### Problem details
Within the entries below, the lines from the one with "Schwarze Kinder-Schneestiefel aus...: 1" through the one with "total: 691.87 -> 838.12" are to be set down exactly, both ends kept.

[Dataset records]
■ ■ ■ ■ ■
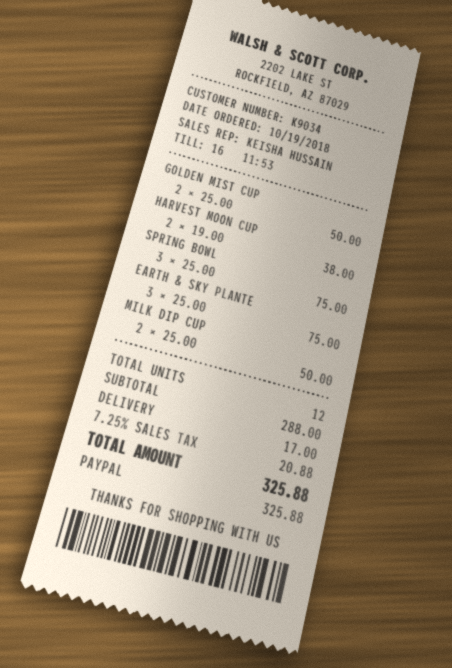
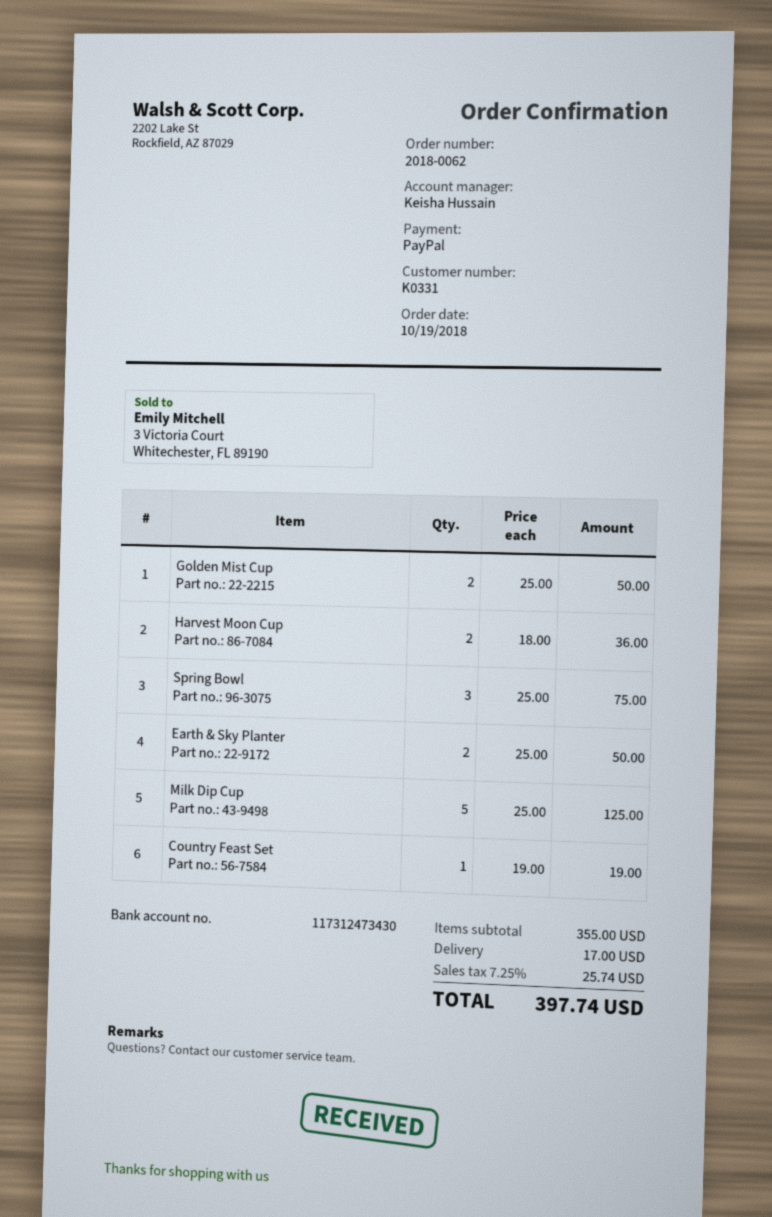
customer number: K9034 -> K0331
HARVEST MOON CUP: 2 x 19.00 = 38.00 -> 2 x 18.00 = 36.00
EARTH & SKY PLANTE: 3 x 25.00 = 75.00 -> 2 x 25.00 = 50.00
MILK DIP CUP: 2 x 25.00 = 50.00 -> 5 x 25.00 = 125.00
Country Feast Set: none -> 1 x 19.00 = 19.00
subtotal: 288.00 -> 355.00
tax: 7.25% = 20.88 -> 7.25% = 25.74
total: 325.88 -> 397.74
■ ■ ■ ■ ■
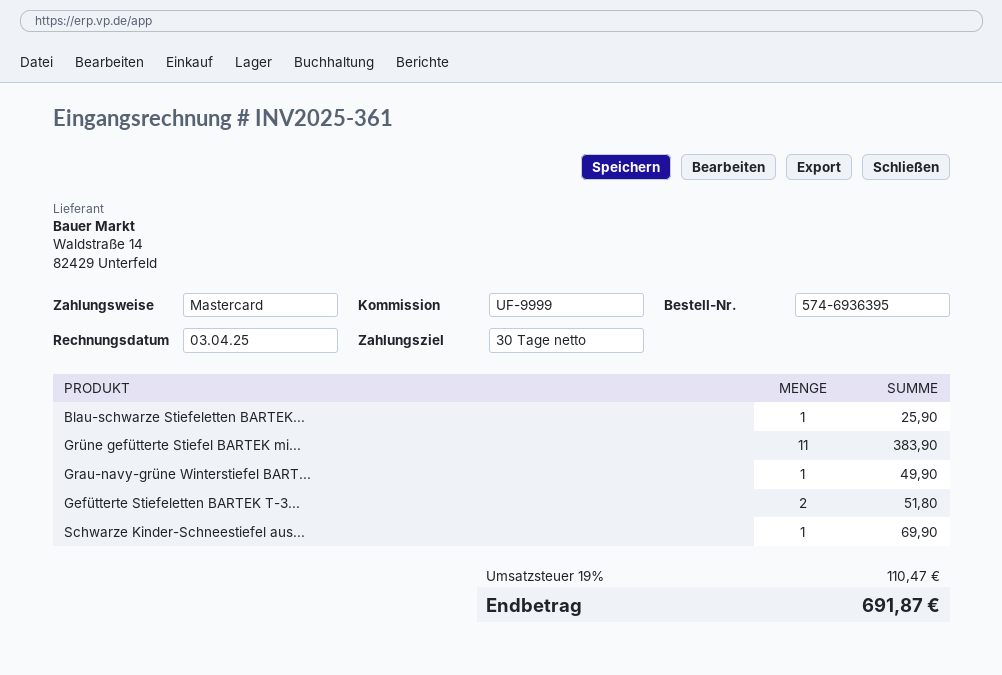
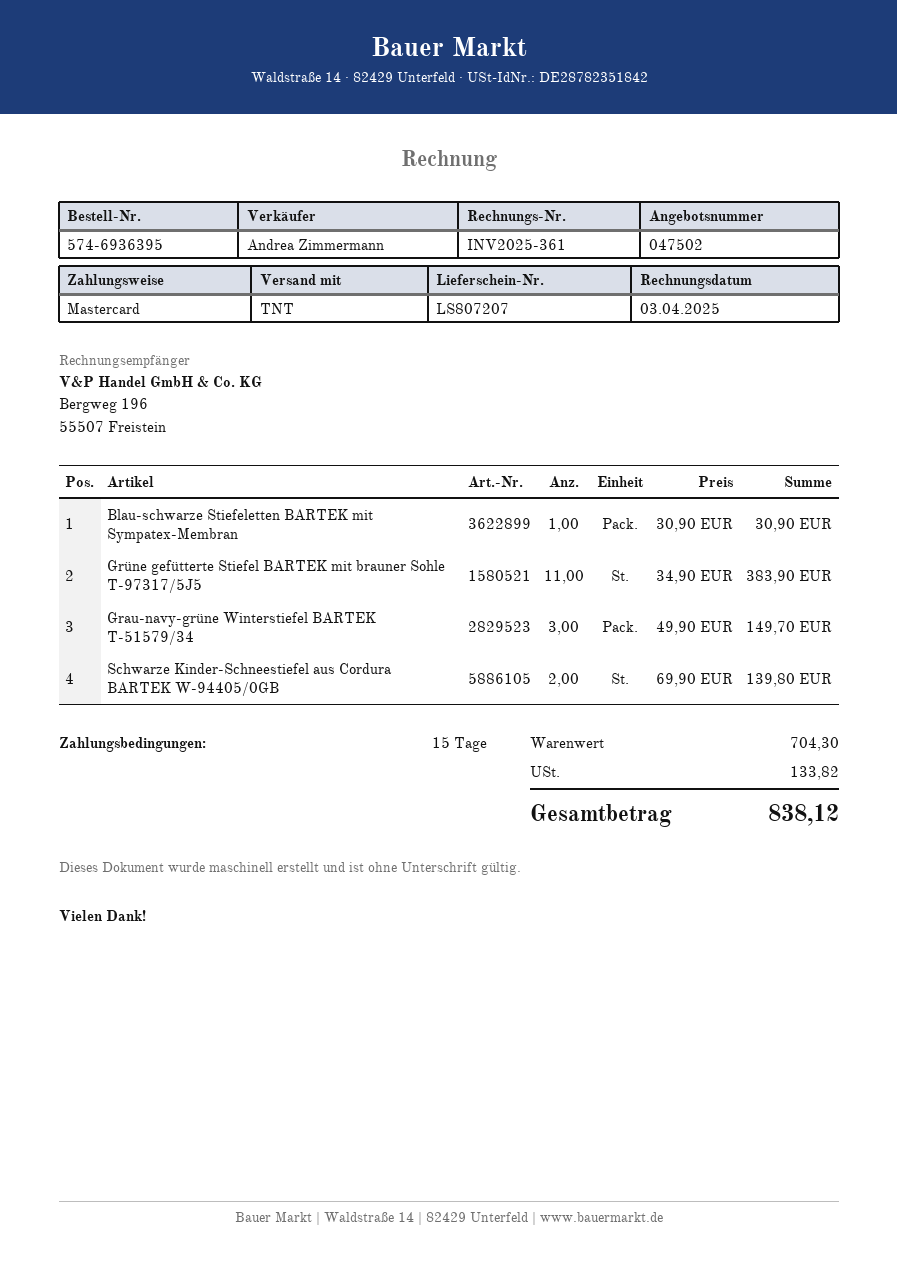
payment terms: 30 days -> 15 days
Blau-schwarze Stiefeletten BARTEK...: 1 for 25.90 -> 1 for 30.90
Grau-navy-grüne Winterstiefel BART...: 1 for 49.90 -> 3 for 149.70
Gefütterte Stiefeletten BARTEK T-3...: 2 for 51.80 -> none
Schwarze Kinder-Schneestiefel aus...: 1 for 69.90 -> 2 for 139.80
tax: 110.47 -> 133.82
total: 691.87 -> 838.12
■ ■ ■ ■ ■
### Task result
Schwarze Kinder-Schneestiefel aus...: 1 for 69.90 -> 2 for 139.80
tax: 110.47 -> 133.82
total: 691.87 -> 838.12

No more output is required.